This case has the potential to further delay the project by quashing Cabinet’s approval – a potential repeat of what happened in the August 2018 Tsleil-Waututh vs. Canada decision.
The four Indigenous groups are: Tsleil-Waututh Nation and Squamish Nation from the Metro Vancouver area; Coldwater Indian Band, near Merritt; and the Ts’elxwéyeqw Tribes – a collective of seven Sto:lo bands near Chilliwack. All four First Nations were successful in the 2018 Tsleil-Waututh case.
The FCA granted leave to the four First Nations on September 4th, 2019, but limited the grounds of appeal to the re-initiated consultation efforts by the federal government. That September leave decision was appealed to the Supreme Court of Canada (SCC) in November by Tsleil-Waututh and Squamish as well as three environmental groups who were excluded from the present FCA case. The SCC has not yet ruled on the leave applications.
Inadequate consultation with First Nations
It is important to note that each First Nation’s legal challenge is based on unique facts relating to their specific territory, rights, and title. This raises an independent duty for Canada to consult and accommodate each individual First Nation.

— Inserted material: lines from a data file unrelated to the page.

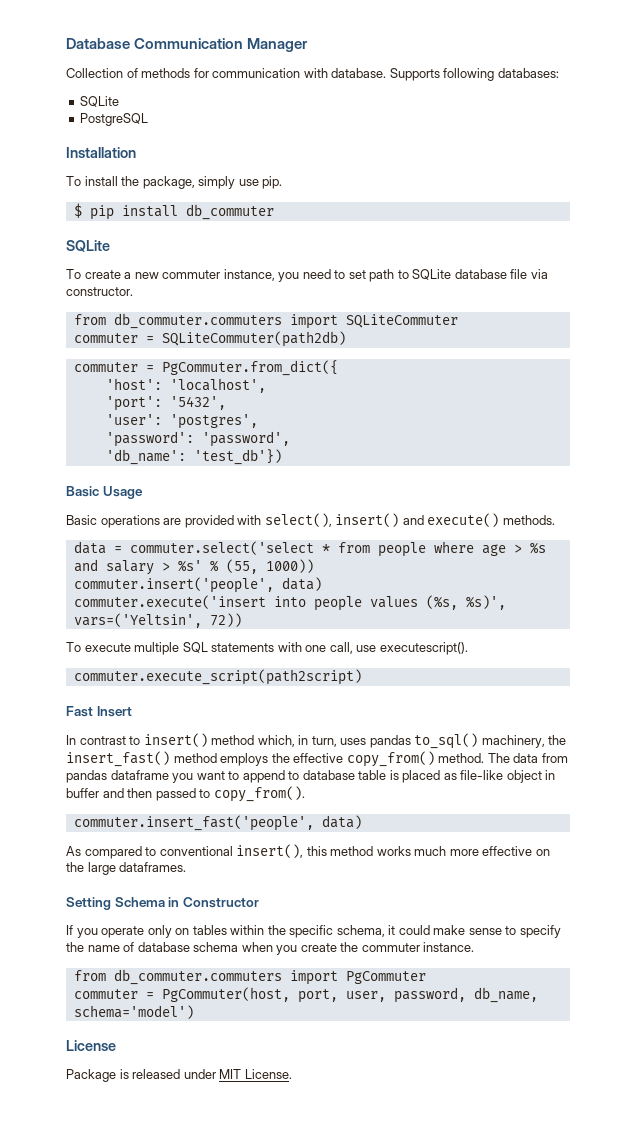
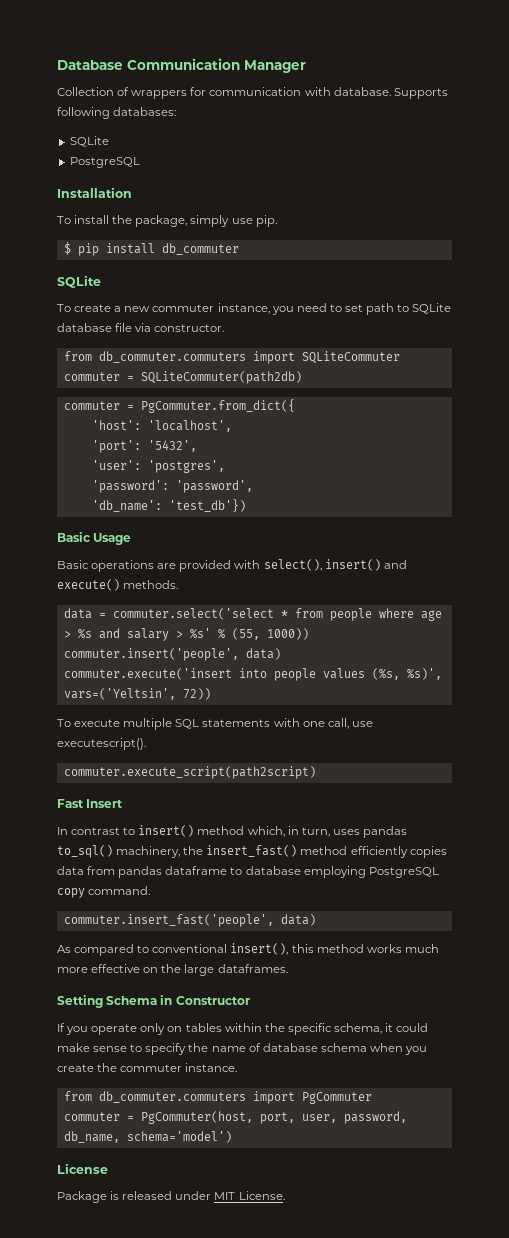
[141,68,191,78] methods -> [131,90,188,99] wrappers
[220,751,568,767] [66,770,556,783] [66,786,305,802] employs the effective copy_from() method. The data from pandas dataframe you want to append to database table is placed as file-like object in buffer and then passed to copy_from(). -> [350,846,447,858] [57,866,439,878] [57,886,151,898] efficiently copies data from pandas dataframe to database employing PostgreSQL copy command.

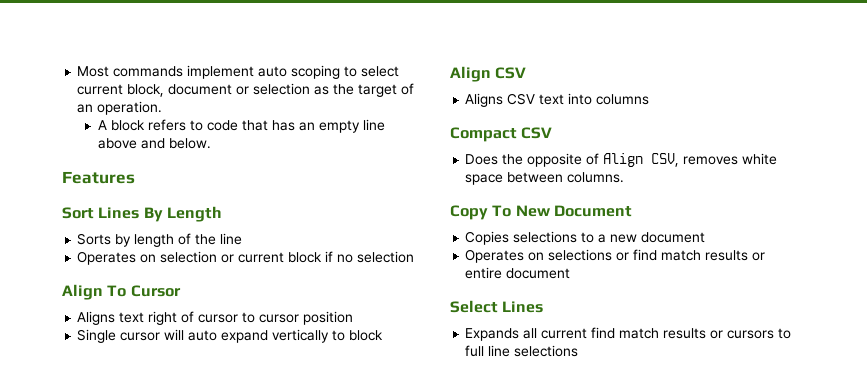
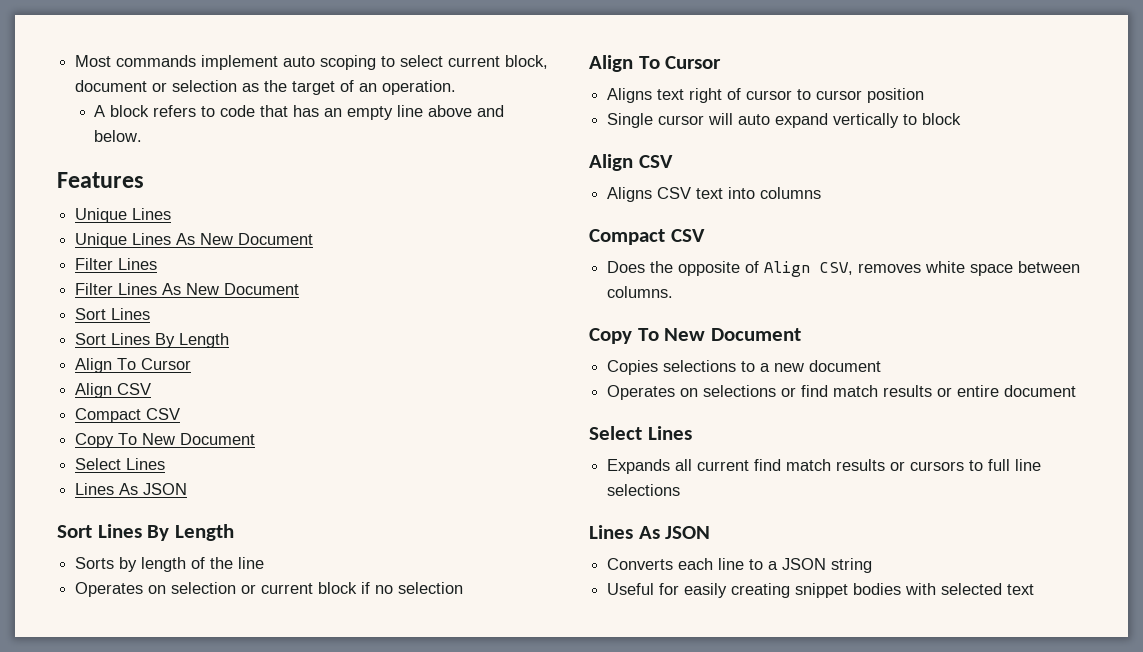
(135, 177) none -> [75,208,172,223] [75,233,314,248] [75,258,158,270] [75,283,300,295] [75,308,151,320] [75,333,230,348] [75,358,192,373] [75,383,152,398] [75,408,181,423] [75,433,256,448] [75,458,166,470] [75,483,188,495] // Unique Lines // Unique Lines As New Document // Filter Lines // Filter Lines As New Document // Sort Lines // Sort Lines By Length // Align To Cursor // Align CSV // Compact CSV // Copy To New Document // Select Lines // Lines As JSON
(579, 351) none -> [589,525,711,539] [607,558,873,573] [607,583,1035,598] // Lines As JSON // Converts each line to a JSON string // Useful for easily creating snippet bodies with selected text

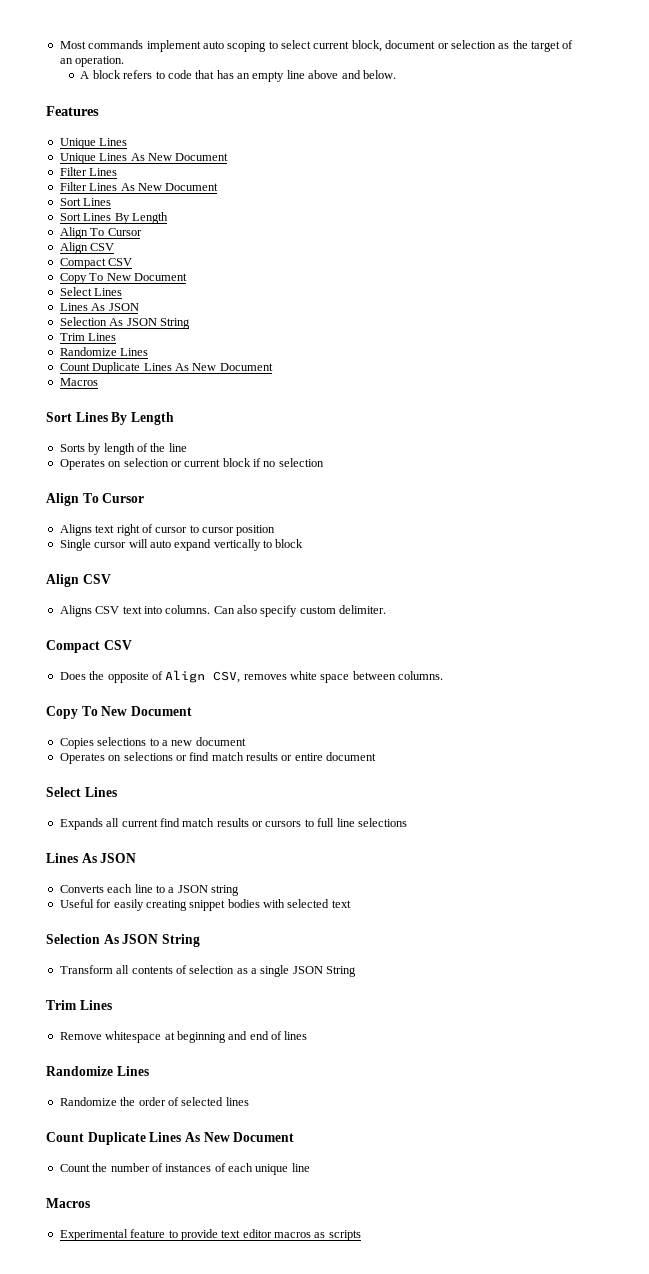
(188, 489) none -> [59,317,190,329] [59,333,117,341] [59,347,149,356] [59,362,273,374] [59,378,98,386] // Selection As JSON String // Trim Lines // Randomize Lines // Count Duplicate Lines As New Document // Macros
[760,187,822,199] columns -> [165,605,387,617] columns. Can also specify custom delimiter.
(1035, 589) none -> [46,934,200,947] [59,965,357,977] [46,1000,112,1010] [59,1031,308,1043] [46,1066,149,1076] [59,1097,249,1106] [46,1132,295,1145] [59,1163,310,1175] [46,1198,90,1208] [59,1229,361,1241] // Selection As JSON String // Transform all contents of selection as a single JSON String // Trim Lines // Remove whitespace at beginning and end of lines // Randomize Lines // Randomize the order of selected lines // Count Duplicate Lines As New Document // Count the number of instances of each unique line // Macros // Experimental feature to provide text editor macros as scripts

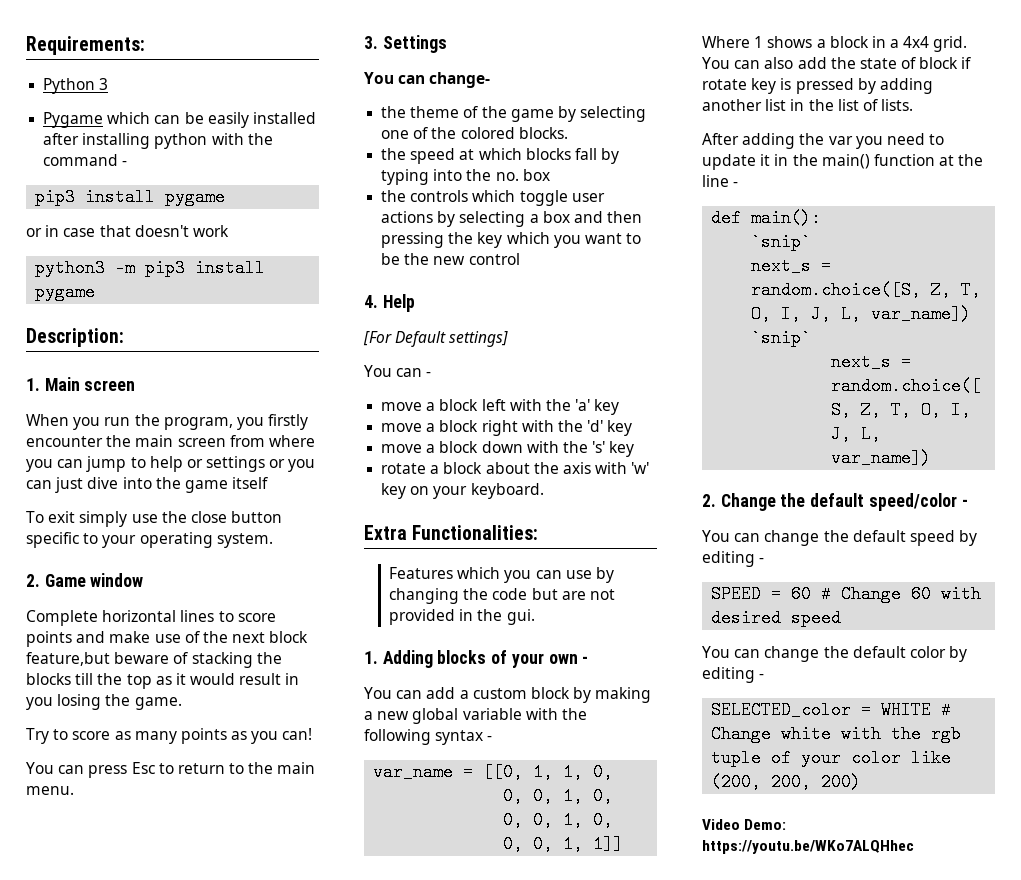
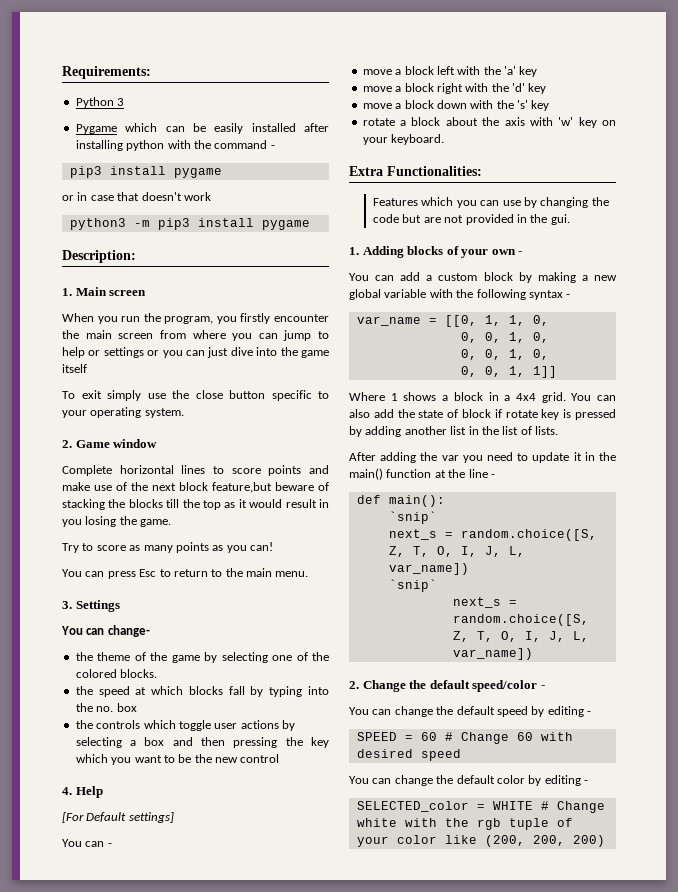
[702,819,787,830] [702,840,914,854] // Video Demo: https://youtu.be/WKo7ALQHhec -> (605, 841) none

In other words, the extent and content of consultation are specific to the facts and circumstances for each First Nation, and satisfying the duty to consult and accommodate one First Nation does not guarantee that the duty has been fulfilled for another. Success on any one of the First Nations’ legal challenges could delay the project.
The Supreme Court of Canada has held that “The Crown’s duty to consult imposes on it a positive obligation to reasonably ensure that aboriginal peoples are provided with all necessary information in a timely way so that they have an opportunity to express their interests and concerns, and to ensure that their representations are seriously considered and, wherever possible, demonstrably integrated into the proposed plan of action.”
The First Nations’ legal arguments highlight the following areas where this duty was not met during the latest round of consultation:
- The federal government failed to meaningfully engage with and address specific and focused concerns repeatedly raised by First Nations, resulting in a breach of Canada’s constitutional duty to consult and accommodate.
- Consultations were once again rushed on a unilaterally-imposed timeline.
- The federal government did not engage in consultations with an open mind: as the proponents of the project, the decision to approve did not appear to be in question.
- Accommodation measures were generic and proposed before First Nations had the opportunity to fully list their concerns. Those measures did not change following the consultation period.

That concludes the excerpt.